The answer is all of the data repeated exactly, with each picture omitted.

Version difference data
※

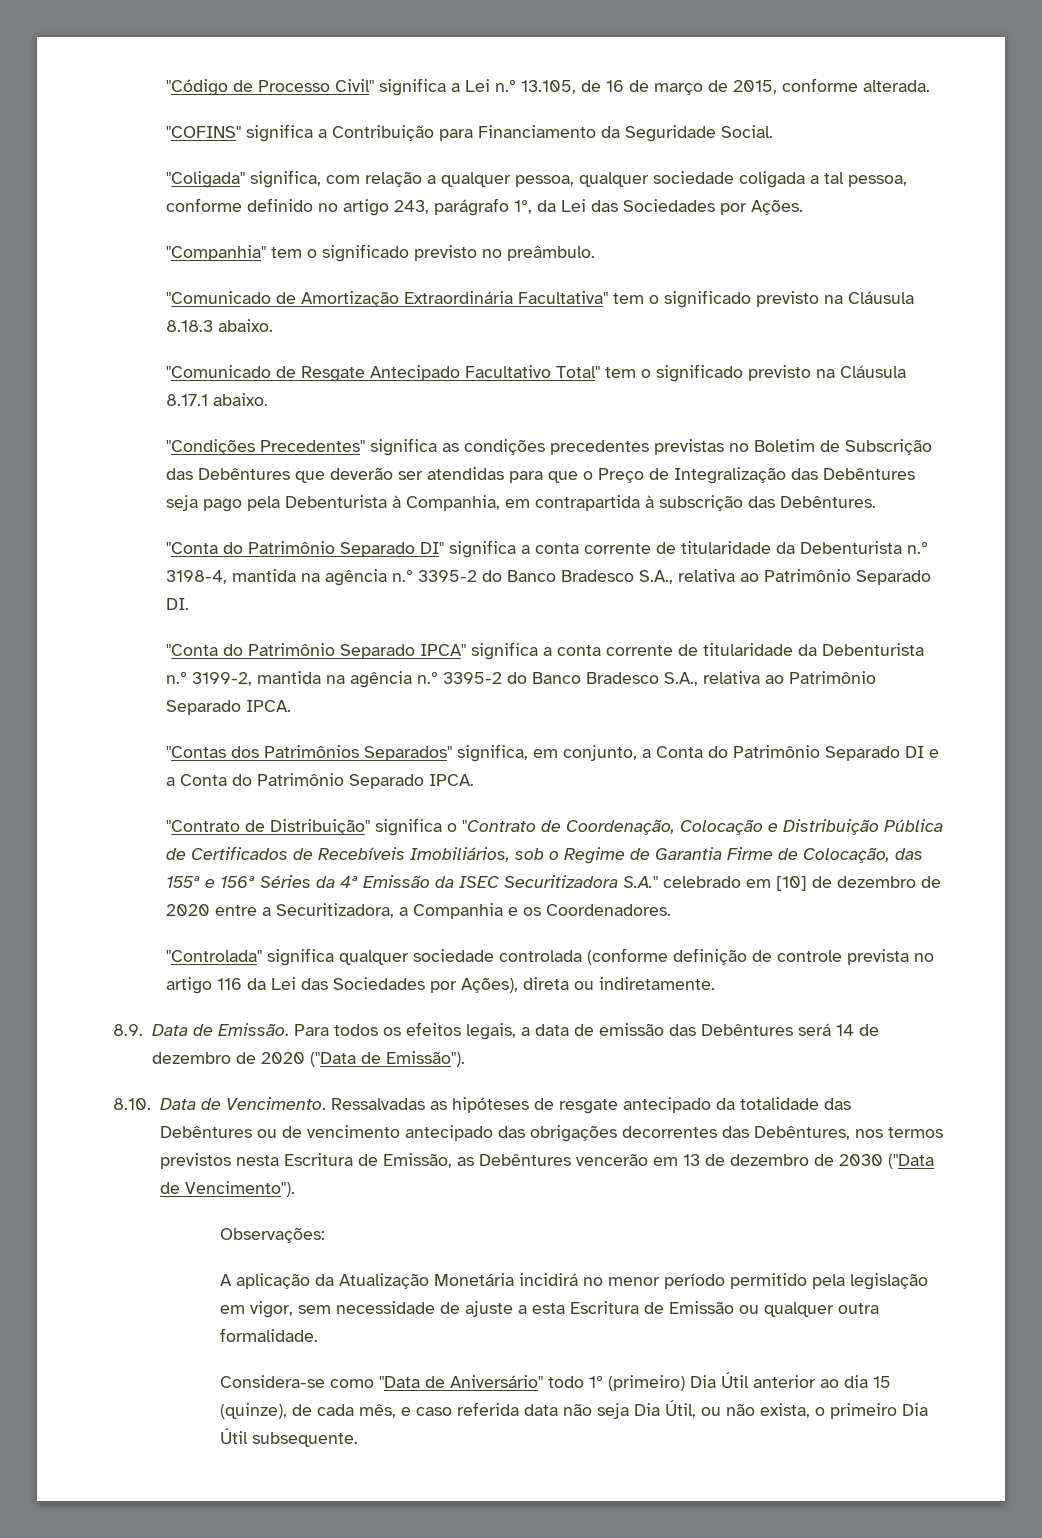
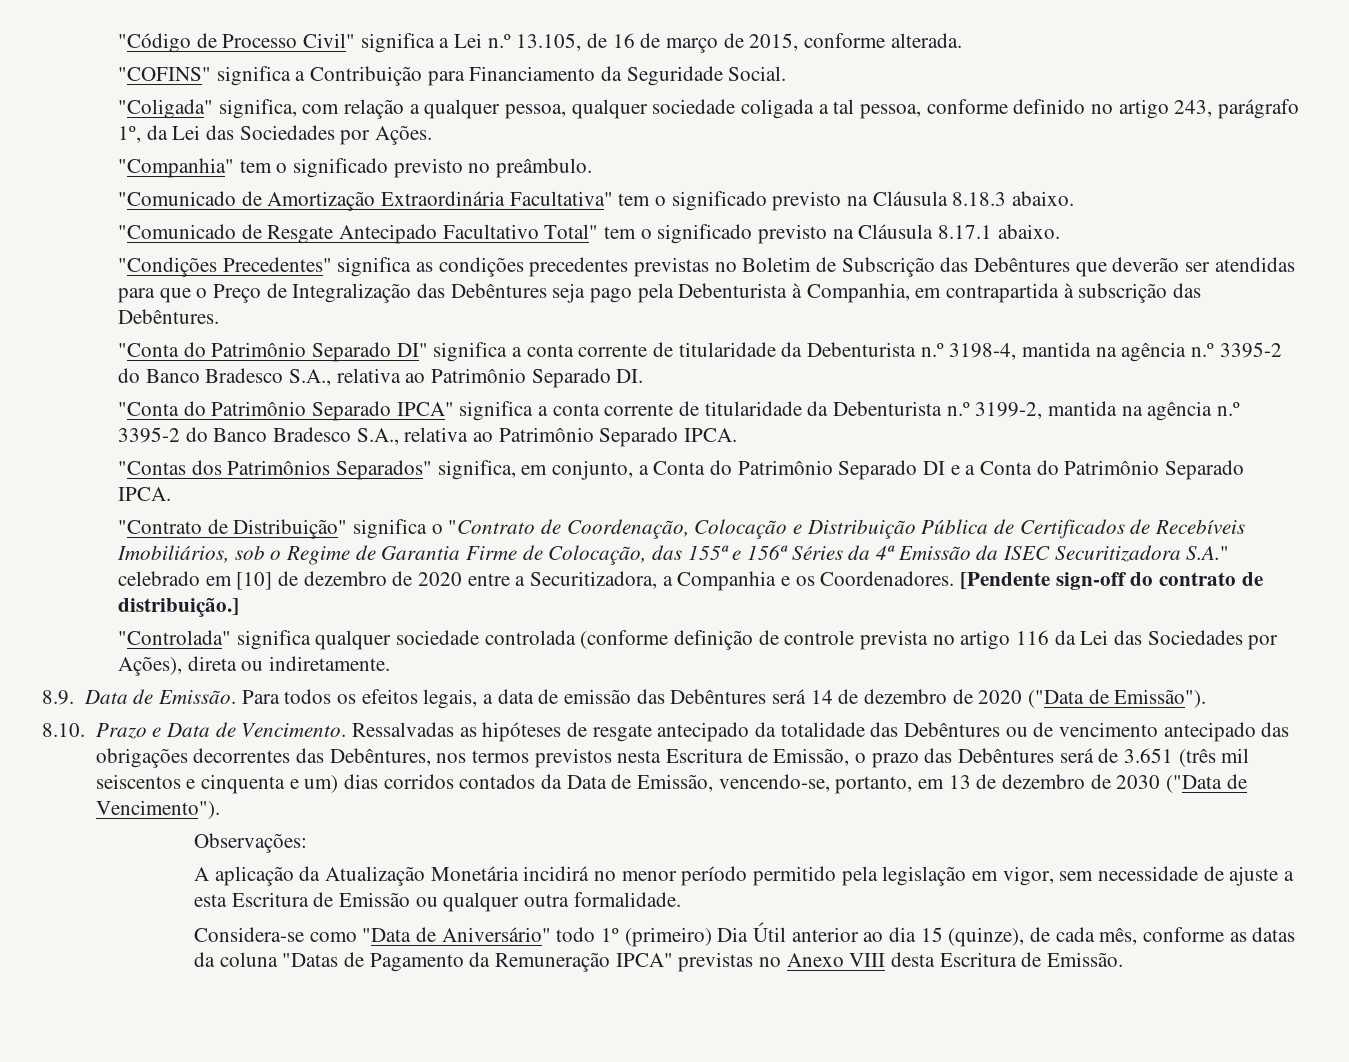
+ [Pendente sign-off do contrato de distribuição.]
- 8.10. Data de Vencimento.
+ 8.10. Prazo e Data de Vencimento.
- Ressalvadas as hipóteses de resgate antecipado da totalidade das Debêntures ou de vencimento antecipado das obrigações decorrentes das Debêntures, nos termos previstos nesta Escritura de Emissão, as Debêntures vencerão em 13 de dezembro de 2030 ("Data de Vencimento").
+ Ressalvadas as hipóteses de resgate antecipado da totalidade das Debêntures ou de vencimento antecipado das obrigações decorrentes das Debêntures, nos termos previstos nesta Escritura de Emissão, o prazo das Debêntures será de 3.651 (três mil seiscentos e cinquenta e um) dias corridos contados da Data de Emissão, vencendo-se, portanto, em 13 de dezembro de 2030 ("Data de Vencimento").
- Considera-se como "Data de Aniversário" todo 1º (primeiro) Dia Útil anterior ao dia 15 (quinze), de cada mês, e caso referida data não seja Dia Útil, ou não exista, o primeiro Dia Útil subsequente.
+ Considera-se como "Data de Aniversário" todo 1º (primeiro) Dia Útil anterior ao dia 15 (quinze), de cada mês, conforme as datas da coluna "Datas de Pagamento da Remuneração IPCA" previstas no Anexo VIII desta Escritura de Emissão.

※

◆ Response ◆
+ [Pendente sign-off do contrato de distribuição.]
- 8.10. Data de Vencimento.
+ 8.10. Prazo e Data de Vencimento.
- Ressalvadas as hipóteses de resgate antecipado da totalidade das Debêntures ou de vencimento antecipado das obrigações decorrentes das Debêntures, nos termos previstos nesta Escritura de Emissão, as Debêntures vencerão em 13 de dezembro de 2030 ("Data de Vencimento").
+ Ressalvadas as hipóteses de resgate antecipado da totalidade das Debêntures ou de vencimento antecipado das obrigações decorrentes das Debêntures, nos termos previstos nesta Escritura de Emissão, o prazo das Debêntures será de 3.651 (três mil seiscentos e cinquenta e um) dias corridos contados da Data de Emissão, vencendo-se, portanto, em 13 de dezembro de 2030 ("Data de Vencimento").
- Considera-se como "Data de Aniversário" todo 1º (primeiro) Dia Útil anterior ao dia 15 (quinze), de cada mês, e caso referida data não seja Dia Útil, ou não exista, o primeiro Dia Útil subsequente.
+ Considera-se como "Data de Aniversário" todo 1º (primeiro) Dia Útil anterior ao dia 15 (quinze), de cada mês, conforme as datas da coluna "Datas de Pagamento da Remuneração IPCA" previstas no Anexo VIII desta Escritura de Emissão.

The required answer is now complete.